Unipolar depression is ranked as number one before all other somatic and psychiatric illnesses. In spite of its prevalence, the underlying causes of depression are still unclear [1]. This disorder is a significant health problem and 10-20% of all adults suffer from this disease[1]. Different classes of antidepressants have been developed over the past decades. Antidepressants are traditionally thought to elicit their therapeutic effects by increasing extraneuronal concentrations of serotonin and norepinephrine [2]. Earlier tricyclic antidepressants displayed variable norepinephrine and serotonin uptake inhibitory activity, while exhibiting considerable side effects in addition to antidepressant effects due to non-specific interactions in the central nervous system (CNS) [3] Subsequent development of selective serotonin reuptake inhibitors (SSRIs) and serotonin/norepinephrine reuptake inhibitors (SNRIs) are second generation antidepressants which provided drugs with much more selective interaction at serotonin and norepinephrine systems [4-7]. By virtue of their interaction with the SERT and NET only, these drugs had appreciable less unwanted side effects than tricyclic antidepressants [8-9]. An SNRI such as Venlafaxine exhibits antidepressant activity in clinical trials and displays somewhat greater response and remission rates compared to SSRIs [10]. However, a significant unmet need for more improved therapy still exists, as large numbers of depressed people are still refractory to the current existing therapies. In addition, a significant number of people suffer from relapse after treatment with current therapies [11].

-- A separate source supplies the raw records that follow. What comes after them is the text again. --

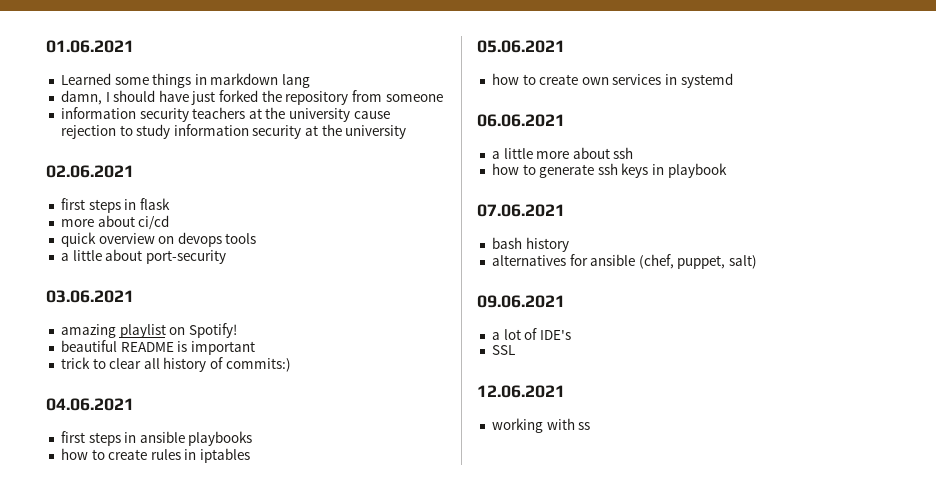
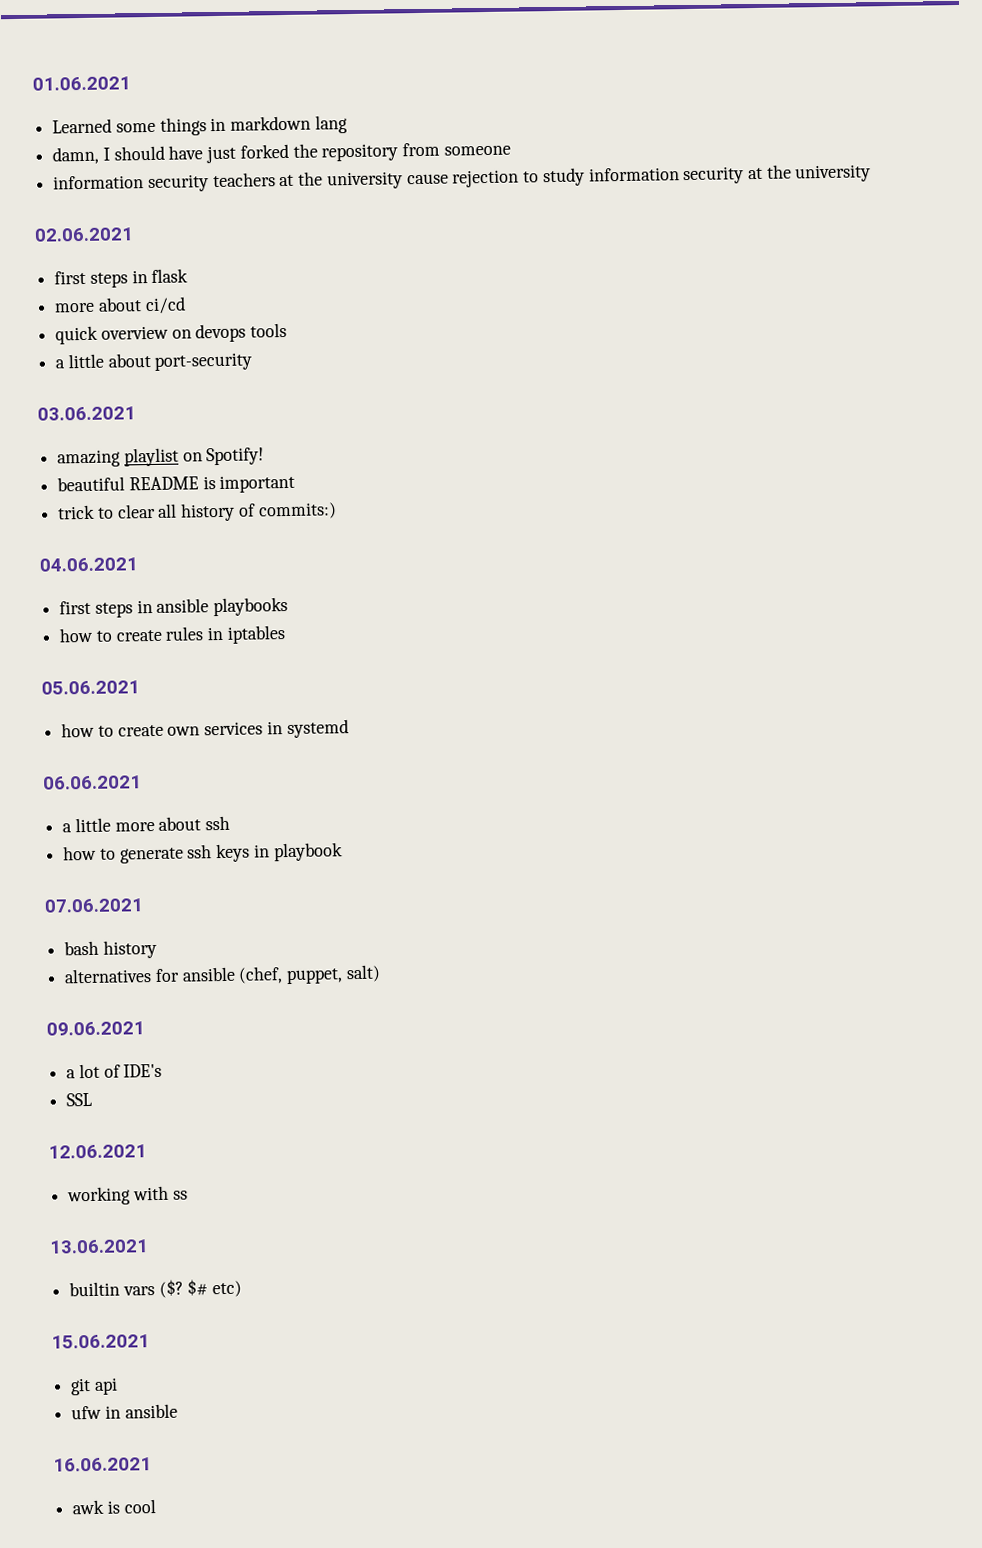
(591, 426) none -> [49,1239,149,1254] [69,1279,243,1298] [51,1334,150,1349] [70,1377,118,1396] [71,1403,178,1420] [53,1457,152,1472] [72,1499,156,1515] // 13.06.2021 // builtin vars ($? $# etc) // 15.06.2021 // git api // ufw in ansible // 16.06.2021 // awk is cool

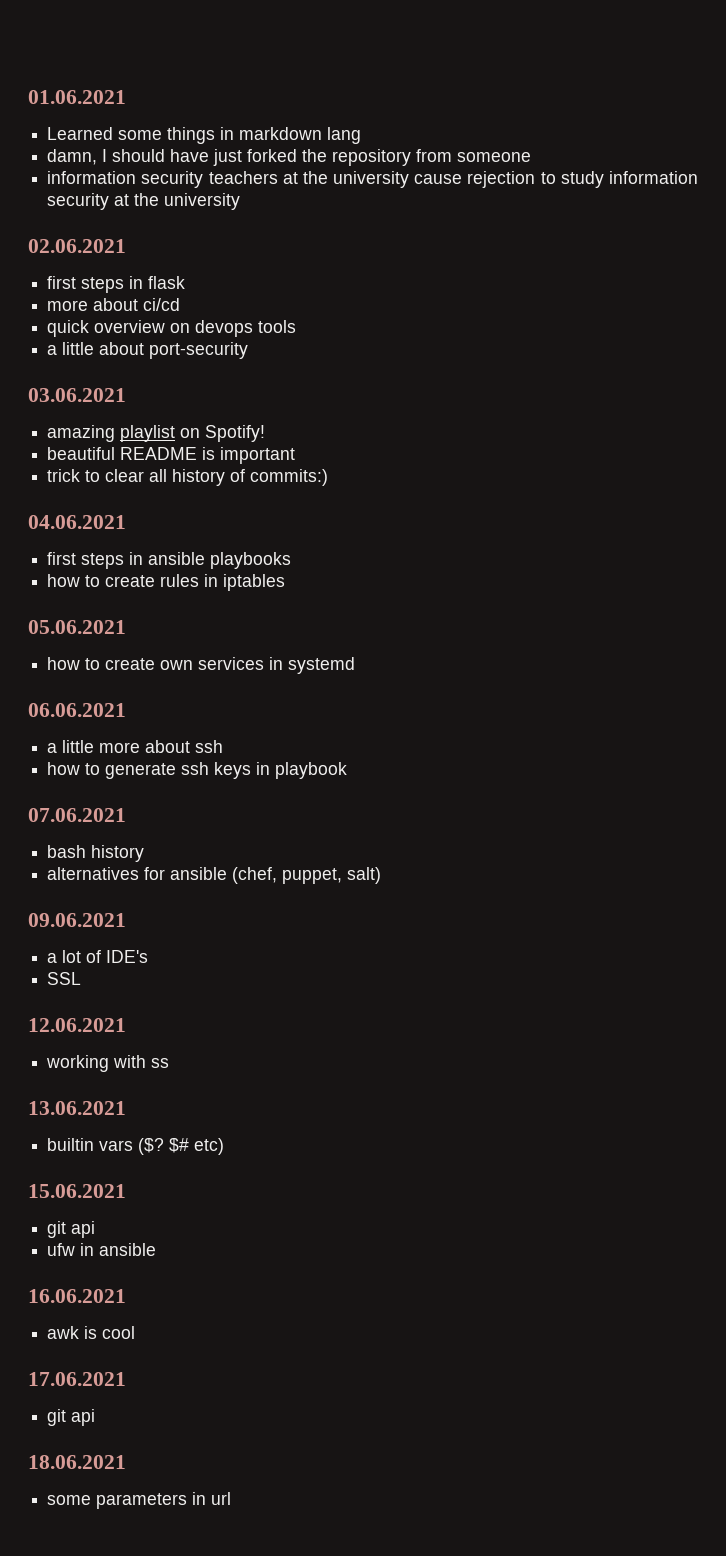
(156, 1506) none -> [28,1372,126,1386] [47,1409,96,1426] [28,1455,126,1469] [47,1492,232,1509] // 17.06.2021 // git api // 18.06.2021 // some parameters in url

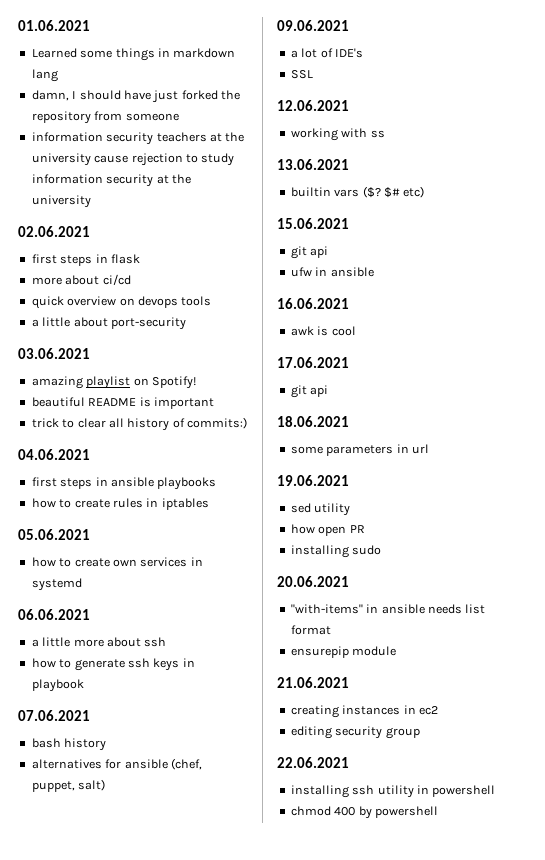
(232, 1498) none -> [277,475,349,486] [290,503,351,516] [290,524,365,536] [290,545,382,558] [277,576,349,587] [290,604,486,614] [290,625,331,635] [290,646,397,658] [277,677,349,688] [290,705,438,718] [290,726,420,739] [277,757,349,768] [290,785,496,798] [290,806,438,819] // 19.06.2021 // sed utility // how open PR // installing sudo // 20.06.2021 // "with-items" in ansible needs list format // ensurepip module // 21.06.2021 // creating instances in ec2 // editing security group // 22.06.2021 // installing ssh utility in powershell // chmod 400 by powershell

Dopaminergic activity has not been included in the current pharmacotherapy of depression even though there are ample evidences pointing towards an important involvement of dopaminergic neurotransmission in depression [12-13]. Inclusion of dopamine activity should act to reduce anhedonia which is associated with a deficit in dopaminergic transmission and is a central component of the depressed state of mind. A successful adjunct therapy approach involving use of dopamine transporter blocker bupropion and SSRI was found to be more efficacious in patients refractory to SSRI.[14-15] Furthermore, the D3 dopamine receptor preferring drug pramipexole was effective in both unipolar and bipolar depression.[16]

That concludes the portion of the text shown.